* **WORK INSTRUCTION**: Consider the listing below. Extract exactly the lines from the line containing "[x] 3GPP TS" to the line containing "message and so on.", both included.

* **DATA FOR PROCESSING**:
+-------+
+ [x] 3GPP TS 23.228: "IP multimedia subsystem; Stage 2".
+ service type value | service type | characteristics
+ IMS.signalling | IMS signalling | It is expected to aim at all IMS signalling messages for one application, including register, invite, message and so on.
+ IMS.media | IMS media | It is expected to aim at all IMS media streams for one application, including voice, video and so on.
+-------+
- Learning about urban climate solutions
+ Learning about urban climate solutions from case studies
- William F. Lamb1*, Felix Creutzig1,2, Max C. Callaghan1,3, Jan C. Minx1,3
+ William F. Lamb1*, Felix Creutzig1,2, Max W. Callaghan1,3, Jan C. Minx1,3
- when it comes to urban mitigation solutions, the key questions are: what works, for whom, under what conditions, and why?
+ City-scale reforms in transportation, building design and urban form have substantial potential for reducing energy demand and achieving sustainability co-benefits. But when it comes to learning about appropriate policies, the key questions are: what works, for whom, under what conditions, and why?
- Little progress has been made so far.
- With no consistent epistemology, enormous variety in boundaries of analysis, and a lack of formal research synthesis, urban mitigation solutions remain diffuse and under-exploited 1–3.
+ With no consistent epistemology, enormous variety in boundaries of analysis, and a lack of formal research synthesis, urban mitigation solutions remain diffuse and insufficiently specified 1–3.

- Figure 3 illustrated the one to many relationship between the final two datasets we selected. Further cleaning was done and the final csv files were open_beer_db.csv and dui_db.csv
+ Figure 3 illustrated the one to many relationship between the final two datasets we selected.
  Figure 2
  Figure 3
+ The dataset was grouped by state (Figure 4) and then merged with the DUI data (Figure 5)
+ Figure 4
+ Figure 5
+-------+
* **COMPLETED EXERCISE**:
+ [x] 3GPP TS 23.228: "IP multimedia subsystem; Stage 2".
+ service type value | service type | characteristics
+ IMS.signalling | IMS signalling | It is expected to aim at all IMS signalling messages for one application, including register, invite, message and so on.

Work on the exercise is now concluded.